> **Records for the exercise**:
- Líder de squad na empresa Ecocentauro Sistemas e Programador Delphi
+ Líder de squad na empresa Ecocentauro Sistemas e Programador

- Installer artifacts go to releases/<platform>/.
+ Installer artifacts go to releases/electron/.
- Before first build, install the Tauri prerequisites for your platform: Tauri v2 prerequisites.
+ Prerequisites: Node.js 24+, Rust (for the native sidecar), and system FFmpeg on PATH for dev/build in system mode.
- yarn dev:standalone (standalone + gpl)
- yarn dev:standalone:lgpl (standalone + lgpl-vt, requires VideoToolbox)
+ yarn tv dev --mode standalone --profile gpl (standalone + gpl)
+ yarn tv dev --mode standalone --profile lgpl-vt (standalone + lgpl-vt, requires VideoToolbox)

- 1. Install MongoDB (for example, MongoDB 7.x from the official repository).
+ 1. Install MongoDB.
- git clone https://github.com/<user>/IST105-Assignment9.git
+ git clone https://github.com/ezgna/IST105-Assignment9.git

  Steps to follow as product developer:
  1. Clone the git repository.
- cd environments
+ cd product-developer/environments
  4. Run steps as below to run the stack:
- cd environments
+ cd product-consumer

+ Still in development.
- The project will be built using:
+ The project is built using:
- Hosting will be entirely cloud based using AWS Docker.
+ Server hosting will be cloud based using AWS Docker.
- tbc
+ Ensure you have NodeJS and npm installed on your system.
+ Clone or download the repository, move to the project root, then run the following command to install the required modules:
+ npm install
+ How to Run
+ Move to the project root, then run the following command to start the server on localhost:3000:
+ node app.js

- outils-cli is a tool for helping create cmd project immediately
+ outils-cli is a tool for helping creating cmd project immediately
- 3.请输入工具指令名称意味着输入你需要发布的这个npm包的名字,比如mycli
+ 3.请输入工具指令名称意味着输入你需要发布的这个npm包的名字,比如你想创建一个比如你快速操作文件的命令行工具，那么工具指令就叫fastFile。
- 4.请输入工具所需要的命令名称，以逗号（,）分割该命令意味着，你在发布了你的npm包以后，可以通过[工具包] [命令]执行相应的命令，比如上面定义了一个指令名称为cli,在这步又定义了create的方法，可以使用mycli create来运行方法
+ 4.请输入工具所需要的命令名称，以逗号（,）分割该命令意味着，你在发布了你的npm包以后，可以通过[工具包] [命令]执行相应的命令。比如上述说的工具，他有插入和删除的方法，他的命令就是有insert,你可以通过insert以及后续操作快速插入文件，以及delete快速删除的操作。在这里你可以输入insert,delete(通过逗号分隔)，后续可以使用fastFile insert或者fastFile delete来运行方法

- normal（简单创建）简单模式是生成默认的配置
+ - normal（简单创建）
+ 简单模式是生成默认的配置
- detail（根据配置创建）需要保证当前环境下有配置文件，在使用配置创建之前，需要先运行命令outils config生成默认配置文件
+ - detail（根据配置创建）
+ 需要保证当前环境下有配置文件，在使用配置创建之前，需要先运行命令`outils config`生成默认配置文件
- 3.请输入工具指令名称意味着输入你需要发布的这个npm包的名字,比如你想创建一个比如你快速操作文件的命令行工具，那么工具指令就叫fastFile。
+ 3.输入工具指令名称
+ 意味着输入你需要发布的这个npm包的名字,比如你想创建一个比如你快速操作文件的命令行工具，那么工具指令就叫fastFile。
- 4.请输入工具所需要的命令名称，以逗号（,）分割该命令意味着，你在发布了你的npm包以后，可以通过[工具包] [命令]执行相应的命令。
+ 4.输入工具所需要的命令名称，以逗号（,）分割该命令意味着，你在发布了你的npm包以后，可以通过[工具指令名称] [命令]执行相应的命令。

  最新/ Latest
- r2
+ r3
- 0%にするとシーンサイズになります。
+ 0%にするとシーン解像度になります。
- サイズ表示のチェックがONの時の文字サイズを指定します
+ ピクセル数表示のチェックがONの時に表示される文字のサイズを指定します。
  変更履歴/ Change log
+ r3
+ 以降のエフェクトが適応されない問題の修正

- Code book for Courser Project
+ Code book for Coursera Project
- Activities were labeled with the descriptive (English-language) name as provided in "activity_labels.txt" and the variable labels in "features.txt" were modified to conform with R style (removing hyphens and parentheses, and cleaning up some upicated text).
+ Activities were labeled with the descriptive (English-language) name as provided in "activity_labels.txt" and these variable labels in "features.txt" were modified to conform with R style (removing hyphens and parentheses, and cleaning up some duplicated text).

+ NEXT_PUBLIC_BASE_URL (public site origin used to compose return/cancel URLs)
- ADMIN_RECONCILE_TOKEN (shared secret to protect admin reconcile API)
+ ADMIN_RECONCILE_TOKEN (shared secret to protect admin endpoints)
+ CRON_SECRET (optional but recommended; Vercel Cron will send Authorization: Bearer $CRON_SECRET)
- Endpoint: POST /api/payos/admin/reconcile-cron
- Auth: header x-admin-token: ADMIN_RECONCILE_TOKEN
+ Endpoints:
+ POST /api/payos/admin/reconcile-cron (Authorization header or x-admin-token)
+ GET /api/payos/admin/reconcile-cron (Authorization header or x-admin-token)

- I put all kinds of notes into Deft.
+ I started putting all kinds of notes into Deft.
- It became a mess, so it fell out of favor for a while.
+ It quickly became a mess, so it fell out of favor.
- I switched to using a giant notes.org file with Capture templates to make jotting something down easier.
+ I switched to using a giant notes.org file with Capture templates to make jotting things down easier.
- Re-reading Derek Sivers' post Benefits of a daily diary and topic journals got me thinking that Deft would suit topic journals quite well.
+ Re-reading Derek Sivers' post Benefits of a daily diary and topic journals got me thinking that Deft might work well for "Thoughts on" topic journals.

> **Requirement**:
Find each line in the listing above that contains "root", and copy that line.

> **Response area**:
+ Clone or download the repository, move to the project root, then run the following command to install the required modules:
+ Move to the project root, then run the following command to start the server on localhost:3000:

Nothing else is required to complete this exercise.